## Task requirements
Omit the pictures. Print each entry below exactly.

╭─ Data to examine

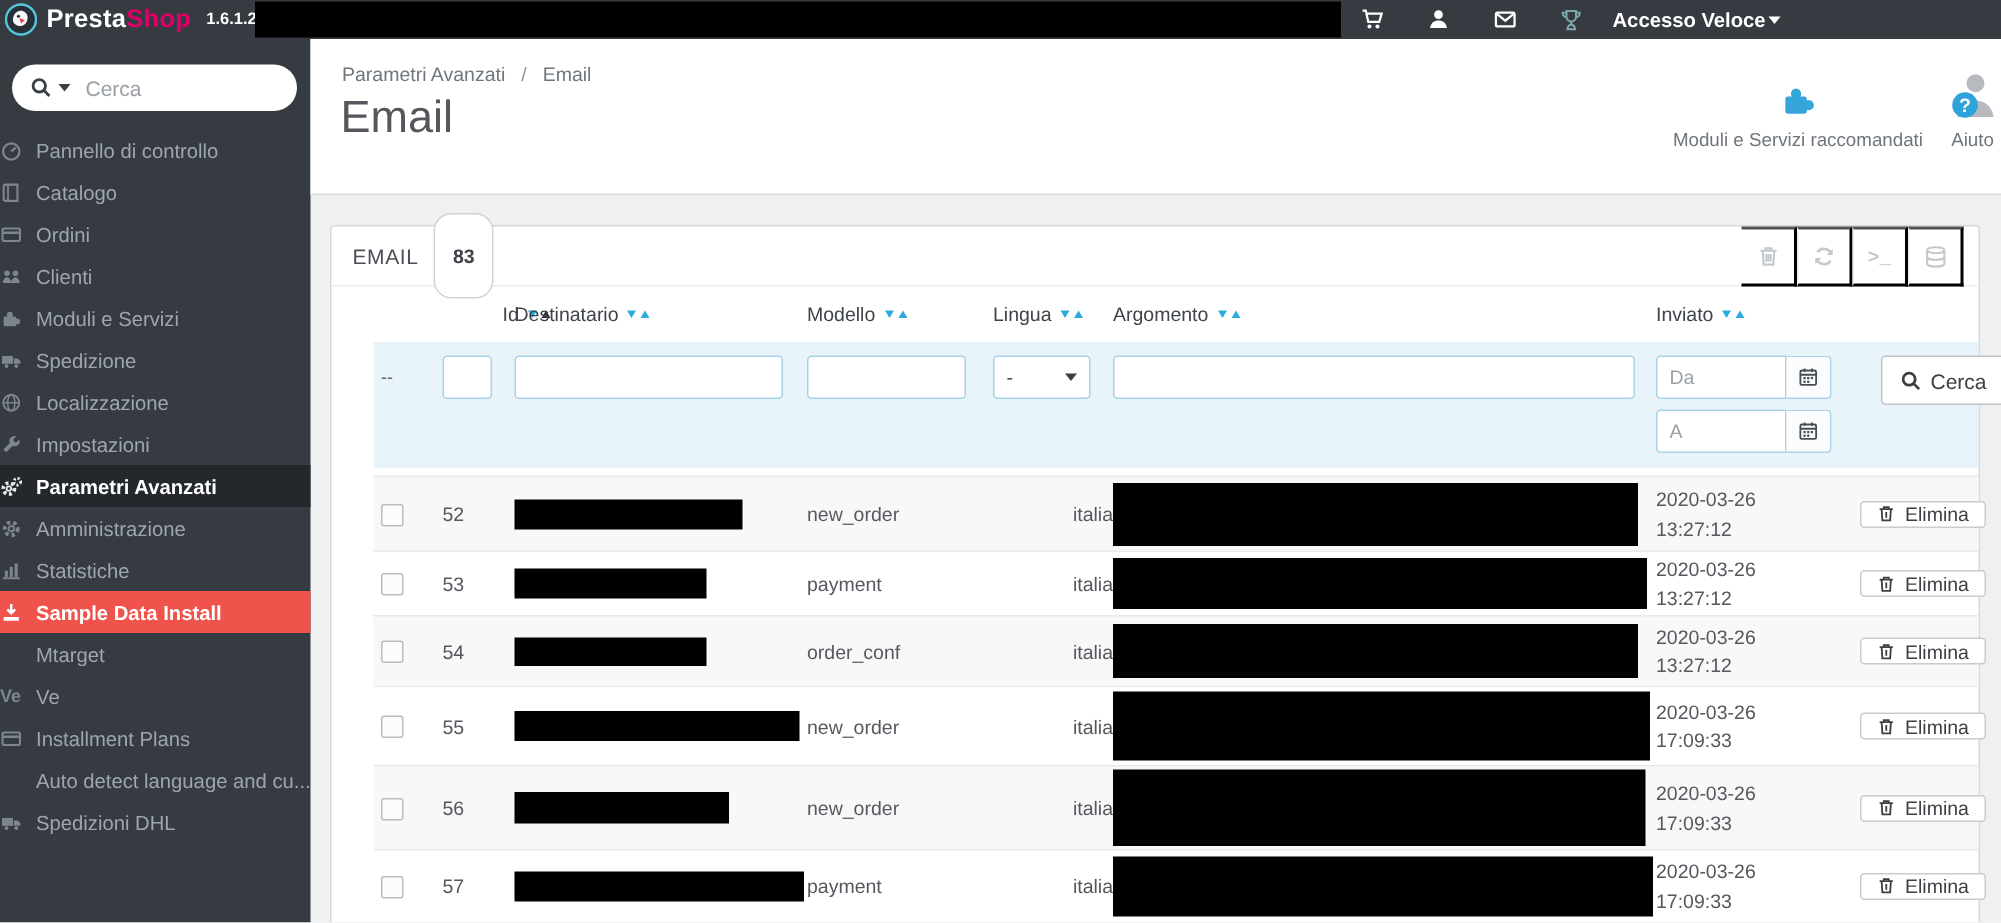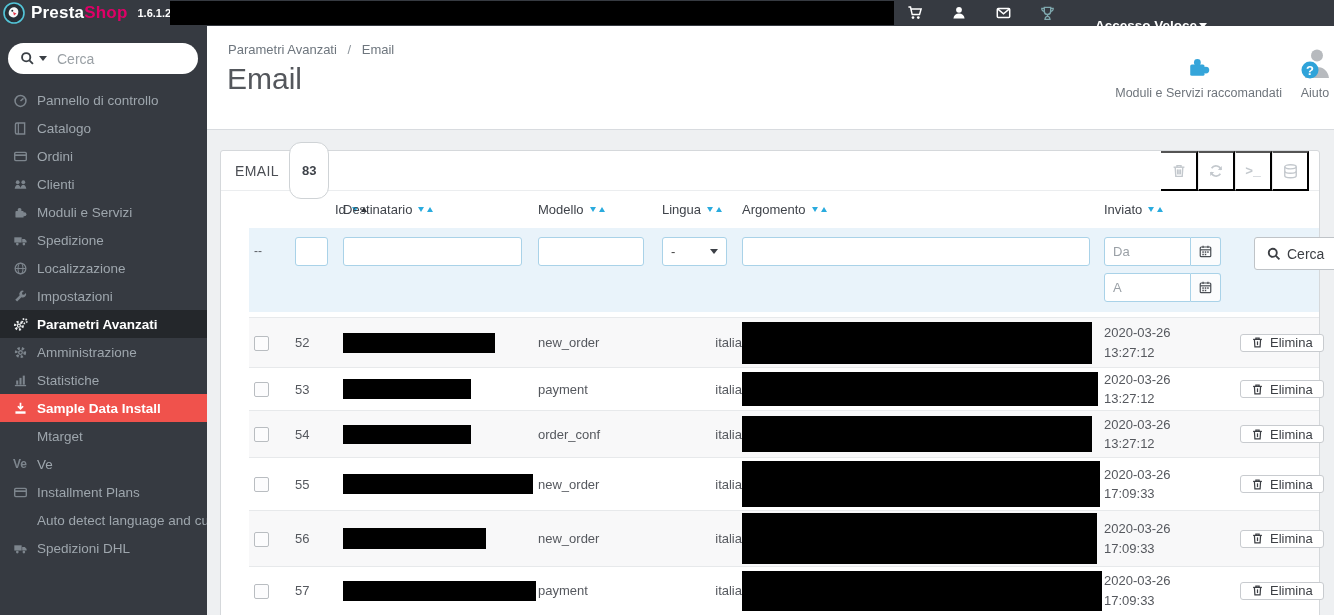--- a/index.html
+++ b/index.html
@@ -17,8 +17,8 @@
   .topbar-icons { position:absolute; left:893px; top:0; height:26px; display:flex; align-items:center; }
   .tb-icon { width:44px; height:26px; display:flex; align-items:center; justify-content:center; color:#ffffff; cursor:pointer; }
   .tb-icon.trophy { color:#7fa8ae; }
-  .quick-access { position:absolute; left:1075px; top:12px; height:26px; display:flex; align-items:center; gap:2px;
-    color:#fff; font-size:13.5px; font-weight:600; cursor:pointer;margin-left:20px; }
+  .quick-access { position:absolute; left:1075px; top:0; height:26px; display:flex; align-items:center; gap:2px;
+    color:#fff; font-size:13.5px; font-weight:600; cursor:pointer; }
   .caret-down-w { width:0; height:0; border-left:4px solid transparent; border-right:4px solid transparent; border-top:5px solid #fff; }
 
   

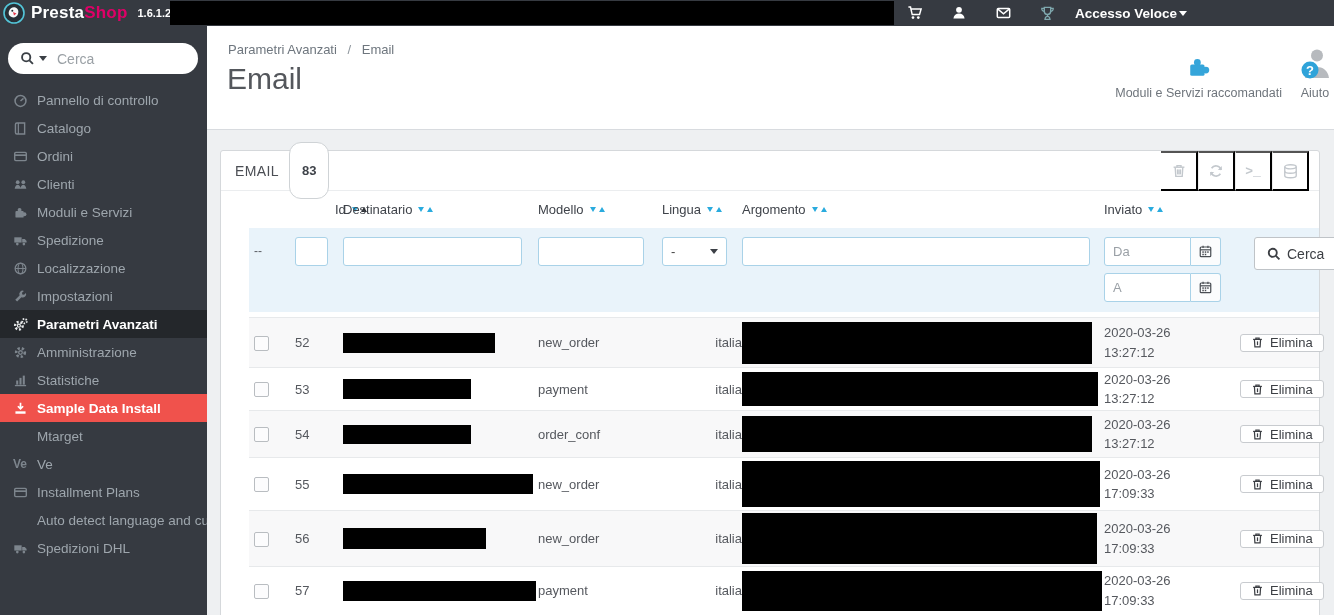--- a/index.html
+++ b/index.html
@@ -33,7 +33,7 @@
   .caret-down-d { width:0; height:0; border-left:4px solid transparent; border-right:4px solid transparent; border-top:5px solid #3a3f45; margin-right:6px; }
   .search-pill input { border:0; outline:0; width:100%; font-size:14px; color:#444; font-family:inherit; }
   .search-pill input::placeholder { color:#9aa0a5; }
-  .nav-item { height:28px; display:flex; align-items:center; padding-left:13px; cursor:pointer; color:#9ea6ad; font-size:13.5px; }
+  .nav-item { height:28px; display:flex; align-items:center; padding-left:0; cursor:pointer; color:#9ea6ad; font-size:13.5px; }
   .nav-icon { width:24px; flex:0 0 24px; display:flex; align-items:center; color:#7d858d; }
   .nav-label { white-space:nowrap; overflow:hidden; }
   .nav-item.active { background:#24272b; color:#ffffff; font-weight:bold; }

╰─

## Result for this task
--- a/index.html
+++ b/index.html
@@ -17,8 +17,8 @@
   .topbar-icons { position:absolute; left:893px; top:0; height:26px; display:flex; align-items:center; }
   .tb-icon { width:44px; height:26px; display:flex; align-items:center; justify-content:center; color:#ffffff; cursor:pointer; }
   .tb-icon.trophy { color:#7fa8ae; }
-  .quick-access { position:absolute; left:1075px; top:12px; height:26px; display:flex; align-items:center; gap:2px;
-    color:#fff; font-size:13.5px; font-weight:600; cursor:pointer;margin-left:20px; }
+  .quick-access { position:absolute; left:1075px; top:0; height:26px; display:flex; align-items:center; gap:2px;
+    color:#fff; font-size:13.5px; font-weight:600; cursor:pointer; }
   .caret-down-w { width:0; height:0; border-left:4px solid transparent; border-right:4px solid transparent; border-top:5px solid #fff; }
 
   

--- a/index.html
+++ b/index.html
@@ -33,7 +33,7 @@
   .caret-down-d { width:0; height:0; border-left:4px solid transparent; border-right:4px solid transparent; border-top:5px solid #3a3f45; margin-right:6px; }
   .search-pill input { border:0; outline:0; width:100%; font-size:14px; color:#444; font-family:inherit; }
   .search-pill input::placeholder { color:#9aa0a5; }
-  .nav-item { height:28px; display:flex; align-items:center; padding-left:13px; cursor:pointer; color:#9ea6ad; font-size:13.5px; }
+  .nav-item { height:28px; display:flex; align-items:center; padding-left:0; cursor:pointer; color:#9ea6ad; font-size:13.5px; }
   .nav-icon { width:24px; flex:0 0 24px; display:flex; align-items:center; color:#7d858d; }
   .nav-label { white-space:nowrap; overflow:hidden; }
   .nav-item.active { background:#24272b; color:#ffffff; font-weight:bold; }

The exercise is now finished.